(Data records)
BEGIN
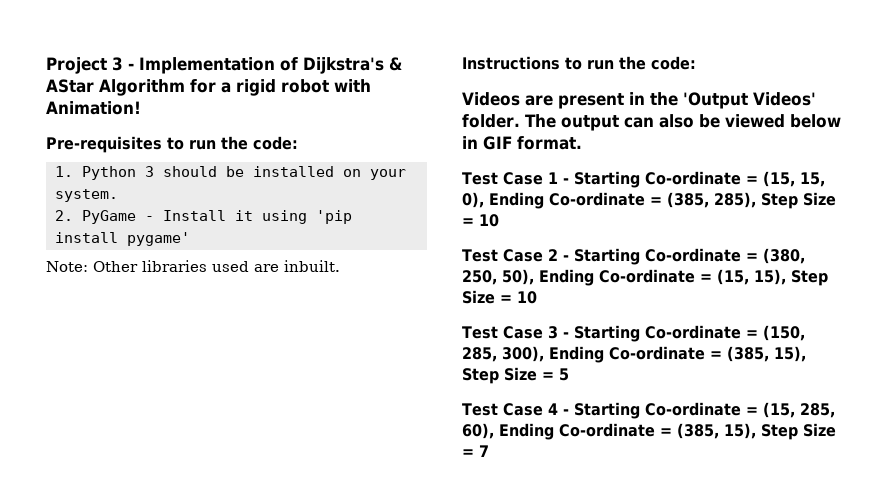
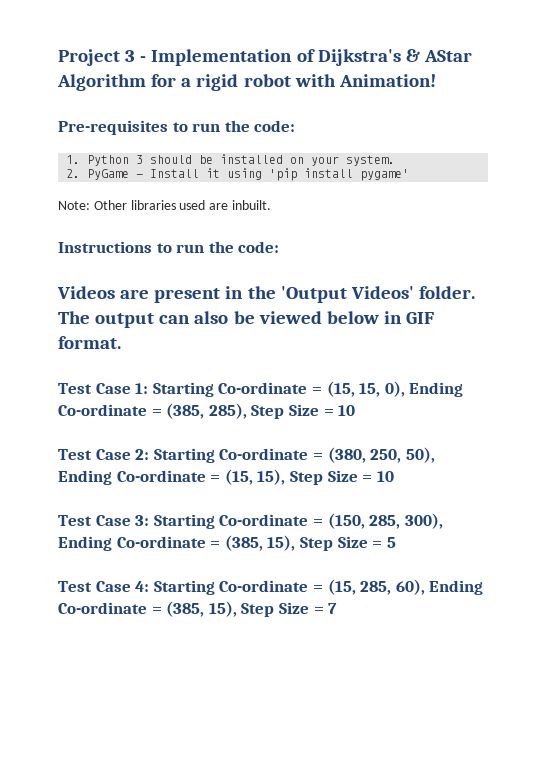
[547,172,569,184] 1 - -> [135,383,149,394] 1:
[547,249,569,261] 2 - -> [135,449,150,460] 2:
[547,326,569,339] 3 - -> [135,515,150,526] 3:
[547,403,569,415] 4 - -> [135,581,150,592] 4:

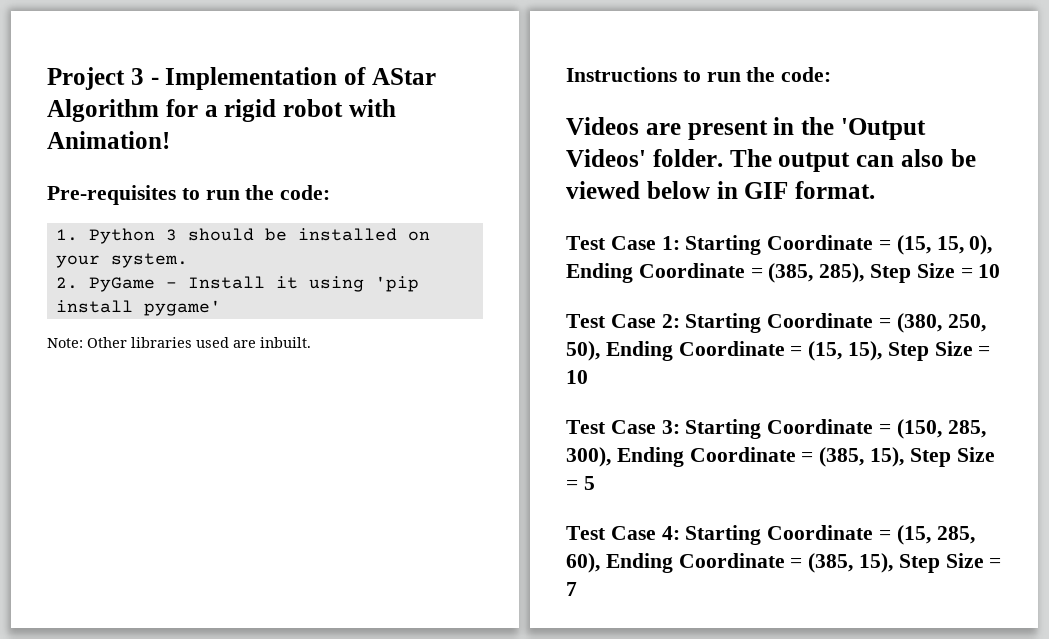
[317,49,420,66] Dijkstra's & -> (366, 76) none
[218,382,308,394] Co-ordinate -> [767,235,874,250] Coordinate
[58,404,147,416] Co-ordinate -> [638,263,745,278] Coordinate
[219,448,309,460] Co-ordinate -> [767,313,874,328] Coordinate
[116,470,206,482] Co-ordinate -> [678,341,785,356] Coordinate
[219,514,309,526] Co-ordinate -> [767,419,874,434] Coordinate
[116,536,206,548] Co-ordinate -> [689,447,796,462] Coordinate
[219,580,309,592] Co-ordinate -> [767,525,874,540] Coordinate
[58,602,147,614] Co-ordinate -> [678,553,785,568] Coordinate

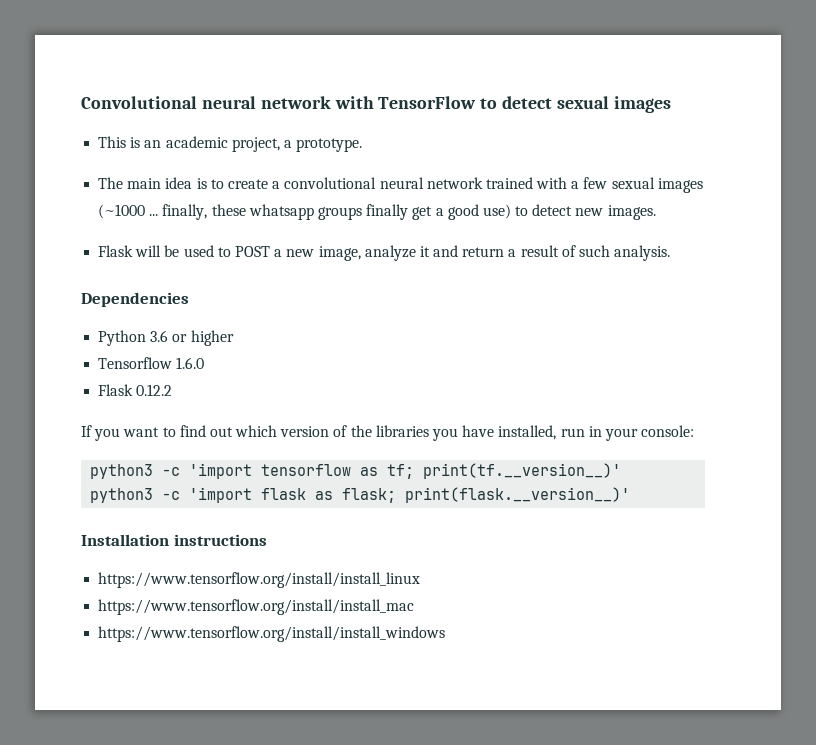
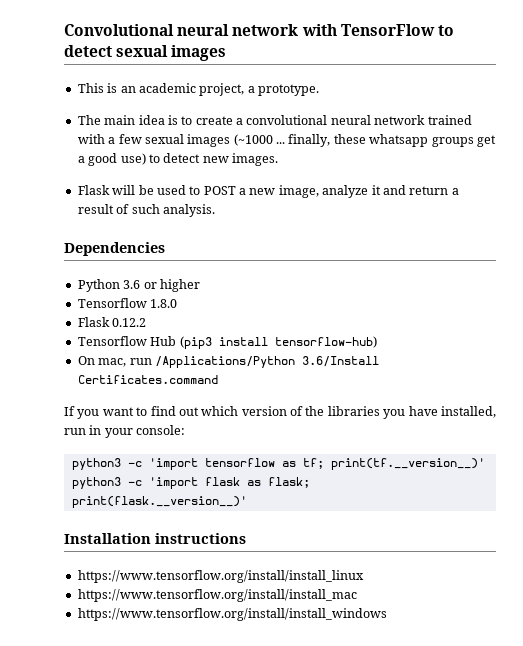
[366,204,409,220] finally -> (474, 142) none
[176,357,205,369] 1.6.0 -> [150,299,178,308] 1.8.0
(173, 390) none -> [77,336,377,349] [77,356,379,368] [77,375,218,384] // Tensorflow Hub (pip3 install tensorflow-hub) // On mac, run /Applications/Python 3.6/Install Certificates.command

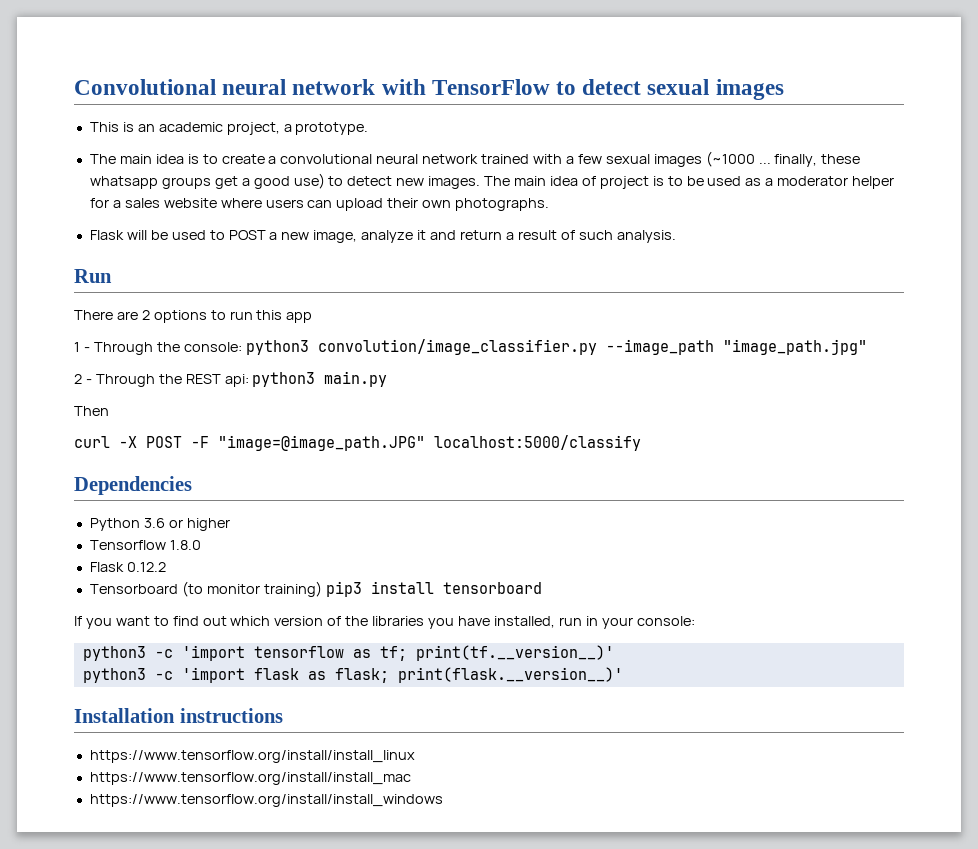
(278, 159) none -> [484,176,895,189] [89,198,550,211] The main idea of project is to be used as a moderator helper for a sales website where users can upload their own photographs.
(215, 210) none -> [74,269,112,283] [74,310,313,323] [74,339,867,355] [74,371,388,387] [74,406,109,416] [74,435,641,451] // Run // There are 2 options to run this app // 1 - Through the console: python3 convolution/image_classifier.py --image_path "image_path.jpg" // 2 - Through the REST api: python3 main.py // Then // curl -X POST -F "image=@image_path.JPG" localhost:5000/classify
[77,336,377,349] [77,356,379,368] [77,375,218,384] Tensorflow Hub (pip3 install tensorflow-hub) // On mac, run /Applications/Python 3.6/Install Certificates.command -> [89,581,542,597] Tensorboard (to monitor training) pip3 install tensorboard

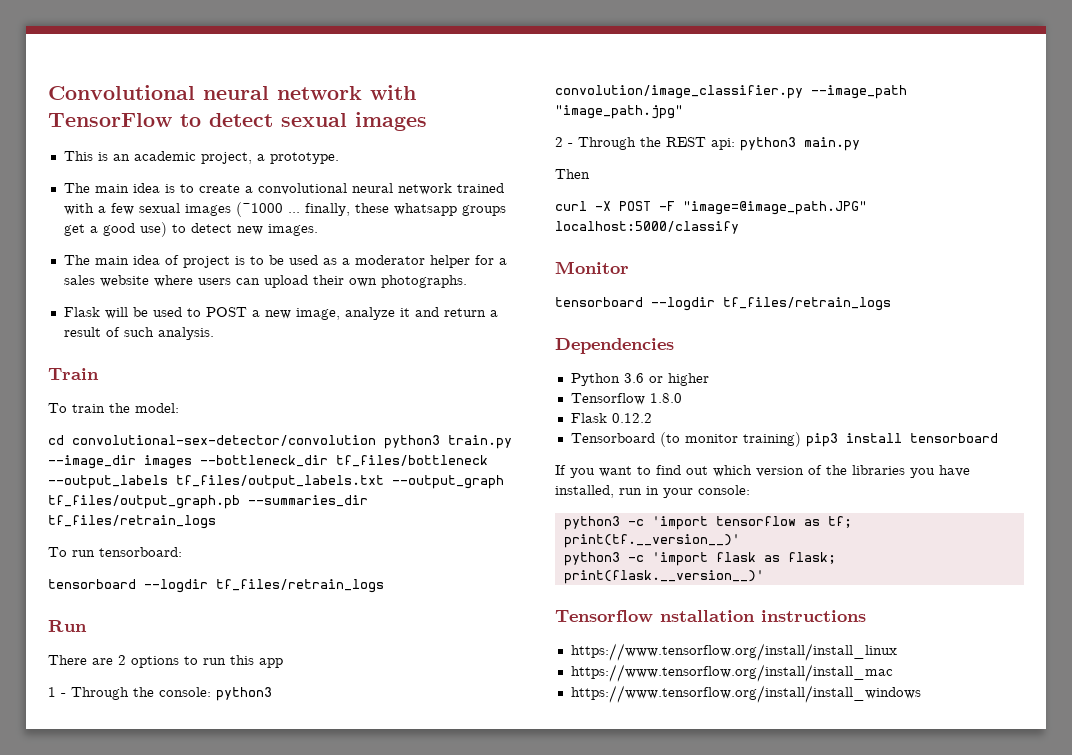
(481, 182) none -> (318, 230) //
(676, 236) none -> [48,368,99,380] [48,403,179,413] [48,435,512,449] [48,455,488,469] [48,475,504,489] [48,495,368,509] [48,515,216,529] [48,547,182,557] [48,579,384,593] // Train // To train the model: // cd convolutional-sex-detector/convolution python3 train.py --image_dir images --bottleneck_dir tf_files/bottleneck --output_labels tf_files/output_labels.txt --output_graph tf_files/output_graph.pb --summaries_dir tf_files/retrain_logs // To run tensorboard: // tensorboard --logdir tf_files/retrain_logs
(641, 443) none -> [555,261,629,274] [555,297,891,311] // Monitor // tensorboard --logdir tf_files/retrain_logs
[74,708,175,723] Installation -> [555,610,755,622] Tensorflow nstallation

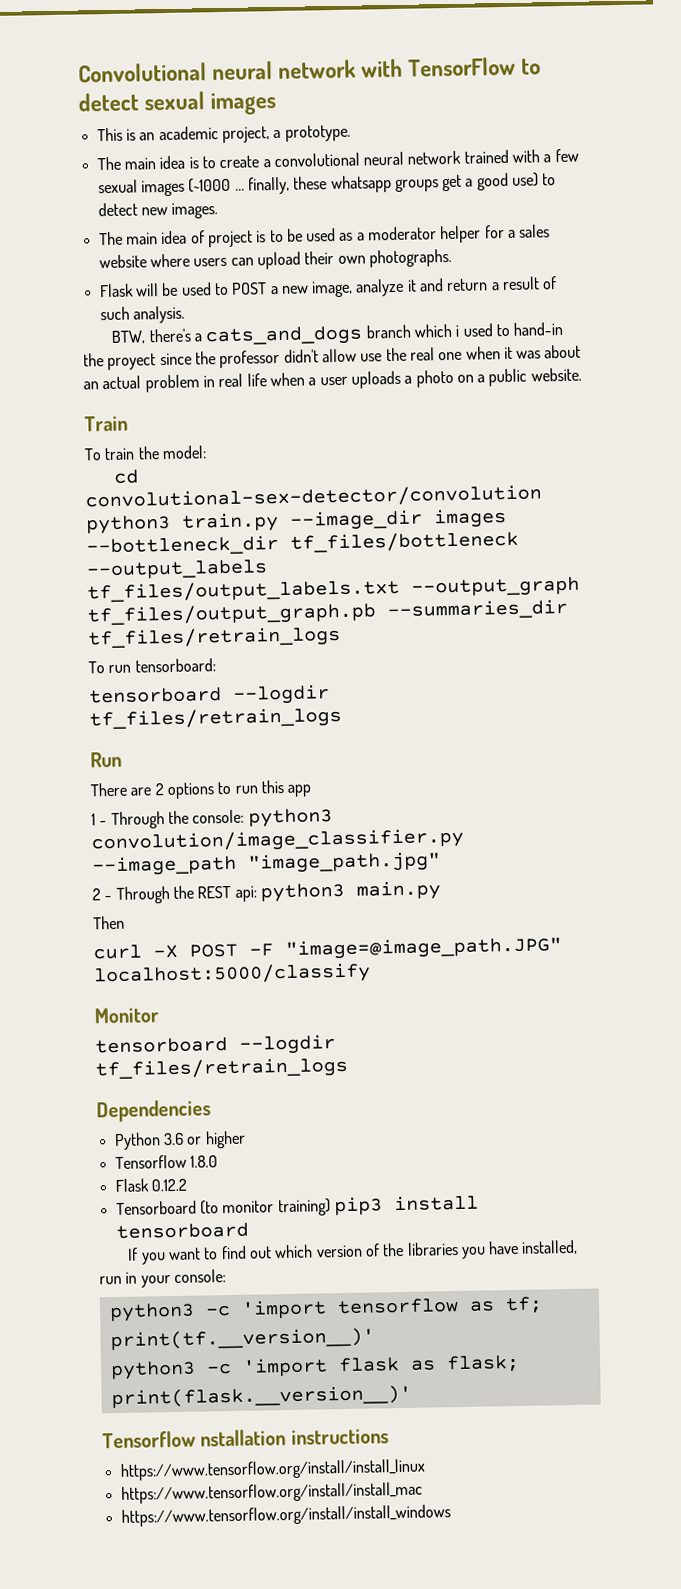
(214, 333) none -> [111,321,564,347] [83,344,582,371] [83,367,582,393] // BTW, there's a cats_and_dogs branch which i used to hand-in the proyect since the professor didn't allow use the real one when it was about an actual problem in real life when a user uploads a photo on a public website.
END
Work request: Only the lines from the start of the records through the line containing "(173, 390) none" should be repeated, word for word, with the pictures left out.

Problem solution:
[547,172,569,184] 1 - -> [135,383,149,394] 1:
[547,249,569,261] 2 - -> [135,449,150,460] 2:
[547,326,569,339] 3 - -> [135,515,150,526] 3:
[547,403,569,415] 4 - -> [135,581,150,592] 4:

[317,49,420,66] Dijkstra's & -> (366, 76) none
[218,382,308,394] Co-ordinate -> [767,235,874,250] Coordinate
[58,404,147,416] Co-ordinate -> [638,263,745,278] Coordinate
[219,448,309,460] Co-ordinate -> [767,313,874,328] Coordinate
[116,470,206,482] Co-ordinate -> [678,341,785,356] Coordinate
[219,514,309,526] Co-ordinate -> [767,419,874,434] Coordinate
[116,536,206,548] Co-ordinate -> [689,447,796,462] Coordinate
[219,580,309,592] Co-ordinate -> [767,525,874,540] Coordinate
[58,602,147,614] Co-ordinate -> [678,553,785,568] Coordinate

[366,204,409,220] finally -> (474, 142) none
[176,357,205,369] 1.6.0 -> [150,299,178,308] 1.8.0
(173, 390) none -> [77,336,377,349] [77,356,379,368] [77,375,218,384] // Tensorflow Hub (pip3 install tensorflow-hub) // On mac, run /Applications/Python 3.6/Install Certificates.command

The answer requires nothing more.